Poland's Present Outlook on Nuclear Energy

Tyreke White
February 7, 2017

Submitted as coursework for PH241, Stanford University, Winter 2017


Fig. 1: Cherenkov Radiation viewed inside of the MARIA reactor located near Świerk- Otwock, Poland. (Source: Wikimedia Commons)

In 2015, roughly 80% of gross energy generated in Poland was produced by coal. [1] With coal's precipitously increasing costs compared to other technologies worldwide, Poland's increasing domestic energy demand (forecasts put electricity consumption at 30% greater than 2013 levels), and more stringent European climate policy targets in CO2 reductions, Poland is forced to look at other opportunities to diversify its energy portfolio. [2] Initially a fantasy after the incidents that unfolded in Chernobyl, nuclear energy has quickly become a reality in Poland. The initial project approved on January 28, 2014 by the previous administration set optimistic sights on 2024 as the year in which the first reactor would be fully functional, but this target has since slipped as the current government responds to the changing energy landscape. [1,3]

Investment Challenges

In December 2014 PGE (Polska Grupa Energetyczna) noted that realistic targets for both nuclear units had been updated to after 2025. The reasoning that they cited was primarily financial: a contractual deal with Australian engineering company, WorleyParsons, fell through because the process of locating viable locations for the power plant were taking prolonged amounts of time. [4] Moreover, polish governmental officials generally foresee fossil fuels as a significant component of the future energy mix, even though 40% of some existing coal plants are more than 40 years old and will require substantial capital investment to update. [5] Coupled with the large amounts of capital needed to finance nuclear power plant construction ($10 - 15 million), the government must be strategic about its monetary investments in energy efforts. [4]

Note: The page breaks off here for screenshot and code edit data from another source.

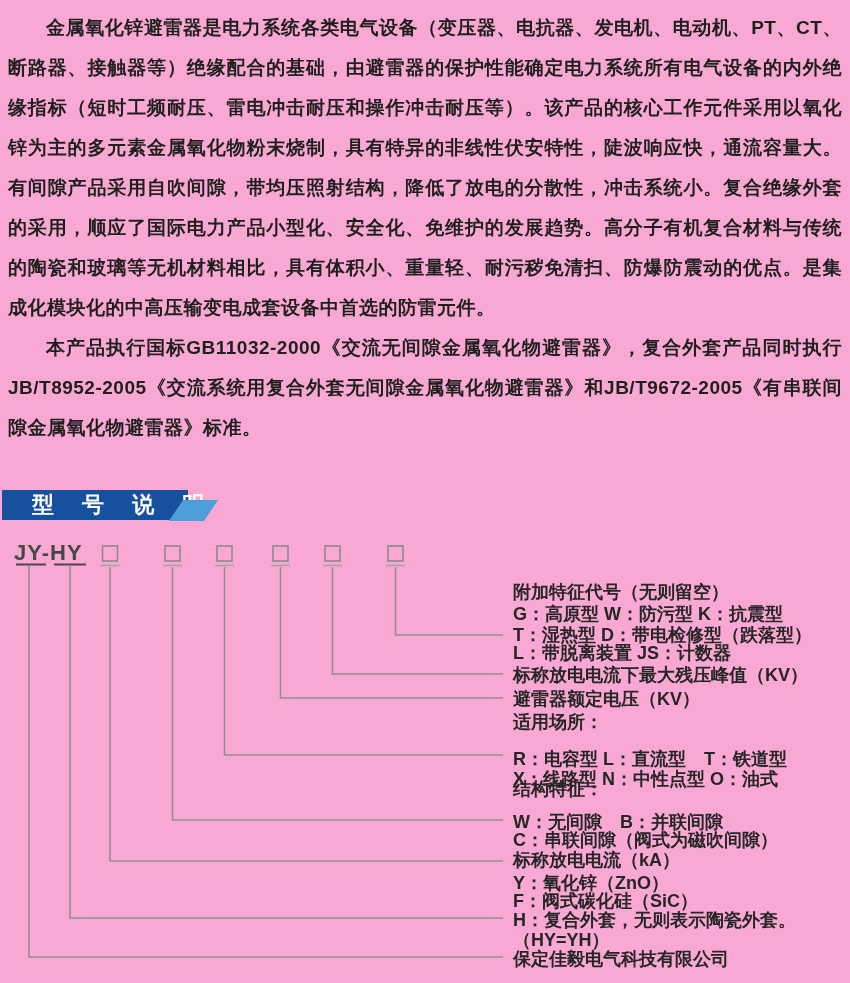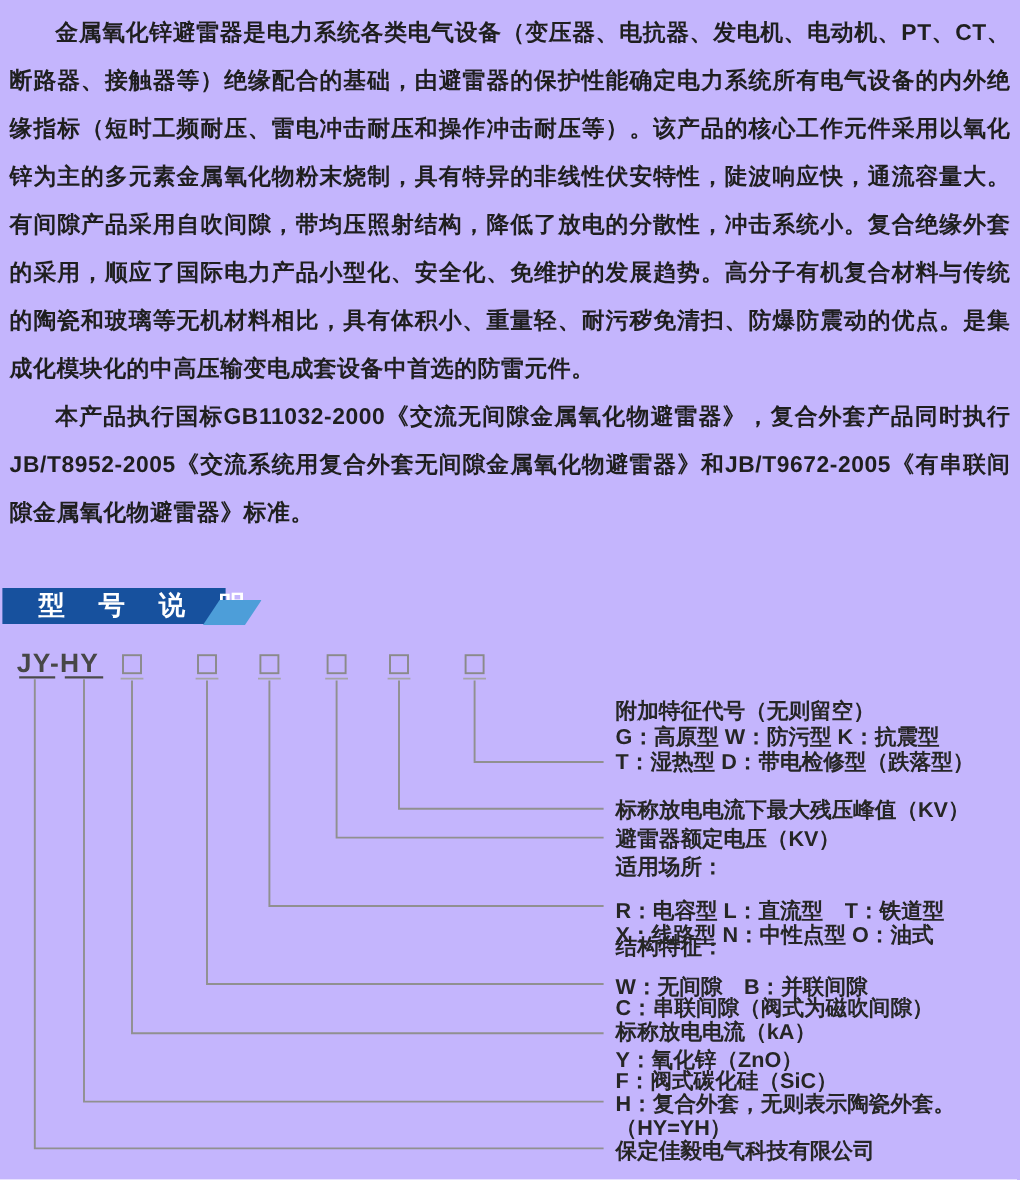--- a/index.html
+++ b/index.html
@@ -4,7 +4,7 @@
 <style>
   html,body { margin:0; padding:0; background:#ffffff; }
   .page {
-    position:relative; width:850px; height:983px; background:#c4b5fd;
+    position:relative; width:850px; height:983px; background:#f9a8d4;
     font-family:"Liberation Sans", sans-serif; overflow:hidden;
   }
   

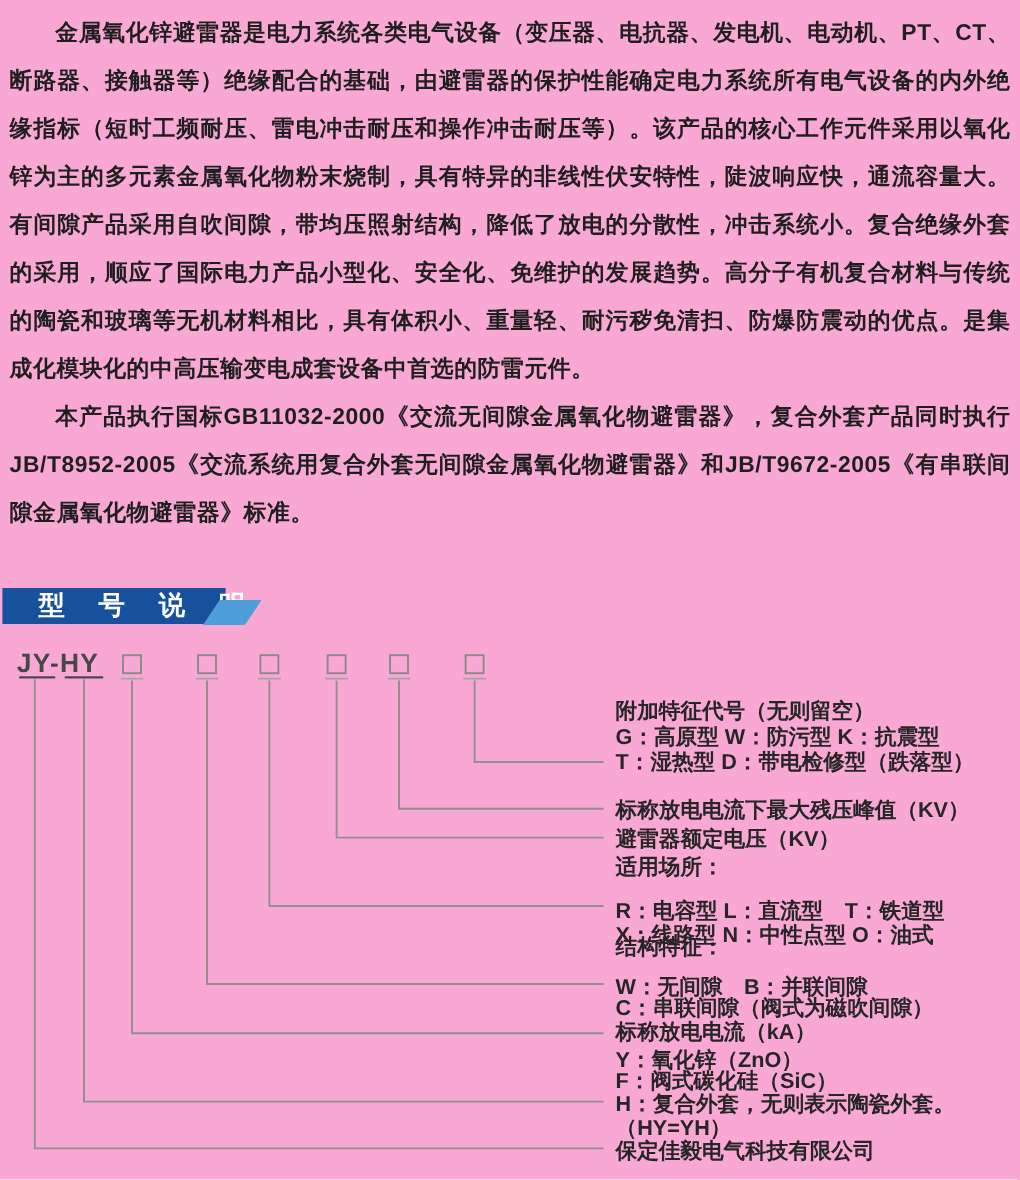--- a/index.html
+++ b/index.html
@@ -86,6 +86,7 @@
     <div class="dlabel" style="top:51px">附加特征代号（无则留空）</div>
     <div class="dlabel" style="top:94px">T：湿热型 D：带电检修型（跌落型）</div>
     <div class="dlabel" style="top:73px">G：高原型 W：防污型 K：抗震型</div>
+    <div class="dlabel" style="top:112px">L：带脱离装置 JS：计数器</div>
     <div class="dlabel" style="top:134px">标称放电电流下最大残压峰值（KV）</div>
     <div class="dlabel" style="top:158px">避雷器额定电压（KV）</div>
     <div class="dlabel" style="top:181px">适用场所：</div>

Poland has both the capacity and expertise for nuclear technology. It possesses a research reactor in Świerk-Otwock (see Fig. 1) used primarily for radioactive isotope fabrication. But rollout at a commercial level will be based solely on governmental and industry cooperation as well as financial guarantees.

The Uphill Battle: Securing Energy

By far the most important priority for the polish government is securing the country's long-term energy supply as well as choosing appropriate energy sources that can curb CO2 emissions. The electric power current transmission system is in poor working condition, resulting in frequent blackouts, and the net electric efficiency of current power plants in Poland is 32.5%, while it hovers around 41.5% in other European Union-15 countries. [5] Such concerns have forced the government to look at other sources of energy that both meet CO2 emissions targets and increasing demand and can be used in concert with nuclear. Nuclear energy generation is not enough, however. If Poland wants to adequately meet energy demands and policy emissions constraints over the next decade, it will need to begin heavily investing in renewable energy resources. [5]

Moving Forward

Poland's initial optimistic plans for nuclear have been curtailed in favor of further securing domestic energy supply as well as determining the optimal financing strategy for capital-intensive power plant updating and construction. While the country expresses continued support of nuclear energy integration, the challenge lies in finding the most seamless way to slowly phase out coal and implement nuclear as well as phase in renewable generation sources. However, nuclear's advantages over coal will be regularly measured, and implementation strategies will continue to evolve to match Poland's ever-changing landscape.

© Tyreke White. The author grants permission to copy, distribute and display this work in unaltered form, with attribution to the author, for noncommercial purposes only. All other rights, including commercial rights, are reserved to the author.


[1] "A Different Energiewende," The Economist, 8 Feb 14.

[2] "Polish Nuclear Power Program," Polish Ministry of Economy, January 2011.

[3] A. Ligel, "Green Light for Poland's First Nuclear Power Program" Stanford University, March 2014.

[4] A. Barteczko and A. Koper, "Poland's Nuclear Project Pushed Back at Least Another Two Years," Reuters, 14 Apr 15.

[5] K. Polanecký and J. Haverkamp, "Energy of the Future?" Heinrich Böll Foundation, February 2011.